ASSIGNMENT:
Word for word, restate the records from their first line through the line with "[491,784,526,795] above. ->", both ends included; omit each picture.

TASK MATERIAL:
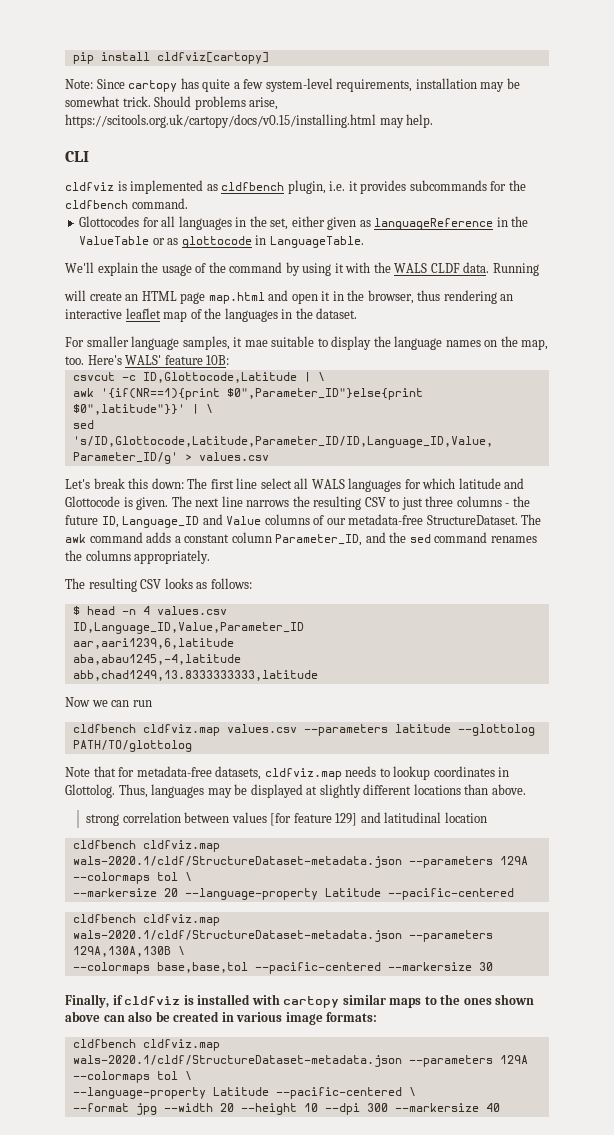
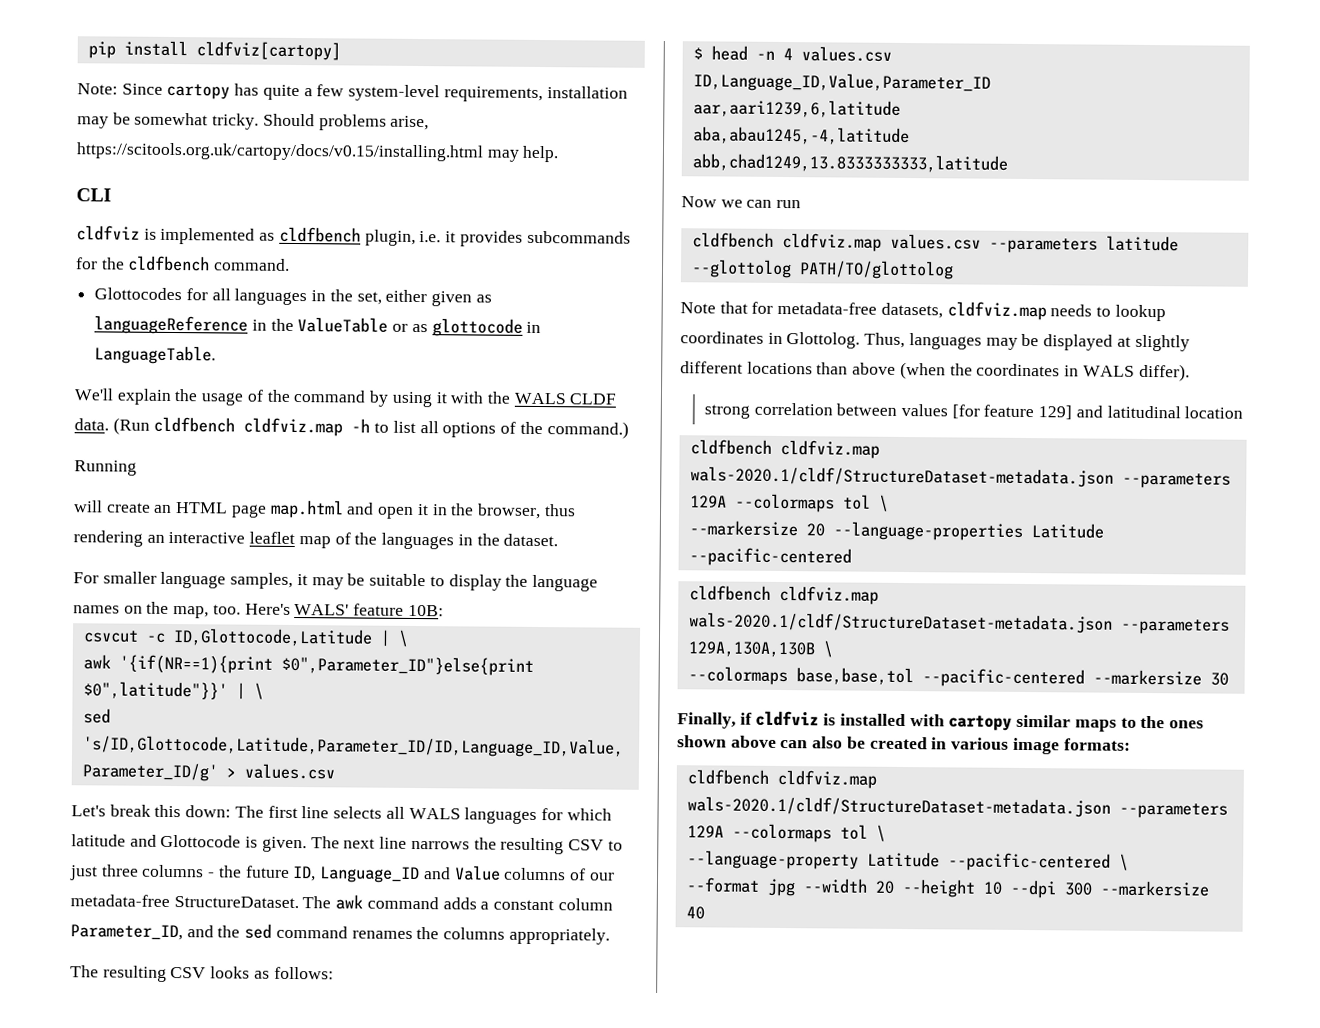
[122,96,151,107] trick. -> [212,113,260,130] tricky.
(490, 267) none -> [112,416,629,439] (Run cldfbench cldfviz.map -h to list all options of the command.) //
[244,340,268,347] mae -> [311,573,366,590] may be
[260,478,292,489] select -> [333,806,383,819] selects
[491,784,526,795] above. -> [852,361,1190,382] above (when the coordinates in WALS differ).
[184,888,318,900] --language-property -> [832,521,1023,541] --language-properties

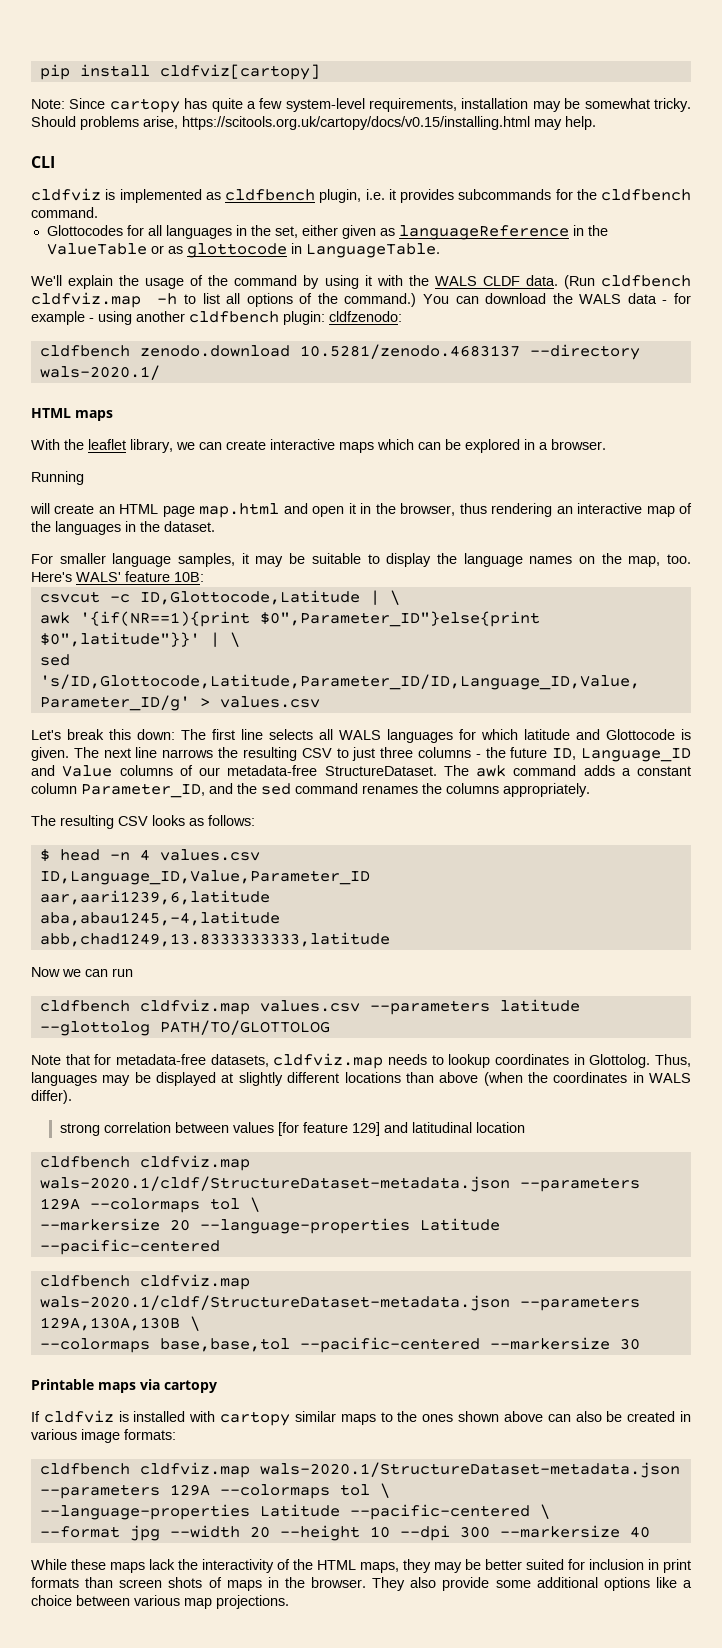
(629, 430) none -> [423,293,691,304] [31,311,402,325] [39,344,640,360] [39,365,160,380] [31,408,113,421] [31,439,606,453] You can download the WALS data - for example - using another cldfbench plugin: cldfzenodo: // cldfbench zenodo.download 10.5281/zenodo.4683137 --directory wals-2020.1/ // HTML maps // With the leaflet library, we can create interactive maps which can be explored in a browser.
[249,531,296,545] leaflet -> (643, 508) none
[798,260,954,280] PATH/TO/glottolog -> [159,1020,330,1035] PATH/TO/GLOTTOLOG
[677,712,752,729] Finally, if -> [31,1379,217,1393] [31,1411,40,1422] Printable maps via cartopy // If
[686,796,1228,819] [686,823,886,843] [686,850,859,870] wals-2020.1/cldf/StructureDataset-metadata.json --parameters 129A --colormaps tol \ // --language-property -> [259,1462,680,1478] [39,1483,390,1499] [39,1504,250,1520] wals-2020.1/StructureDataset-metadata.json --parameters 129A --colormaps tol \ // --language-properties
(705, 913) none -> [31,1559,691,1573] [31,1577,692,1591] [31,1595,289,1609] // While these maps lack the interactivity of the HTML maps, they may be better suited for inclusion in print formats than screen shots of maps in the browser. They also provide some additional options like a choice between various map projections.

RESULT OF THE EXERCISE:
[122,96,151,107] trick. -> [212,113,260,130] tricky.
(490, 267) none -> [112,416,629,439] (Run cldfbench cldfviz.map -h to list all options of the command.) //
[244,340,268,347] mae -> [311,573,366,590] may be
[260,478,292,489] select -> [333,806,383,819] selects
[491,784,526,795] above. -> [852,361,1190,382] above (when the coordinates in WALS differ).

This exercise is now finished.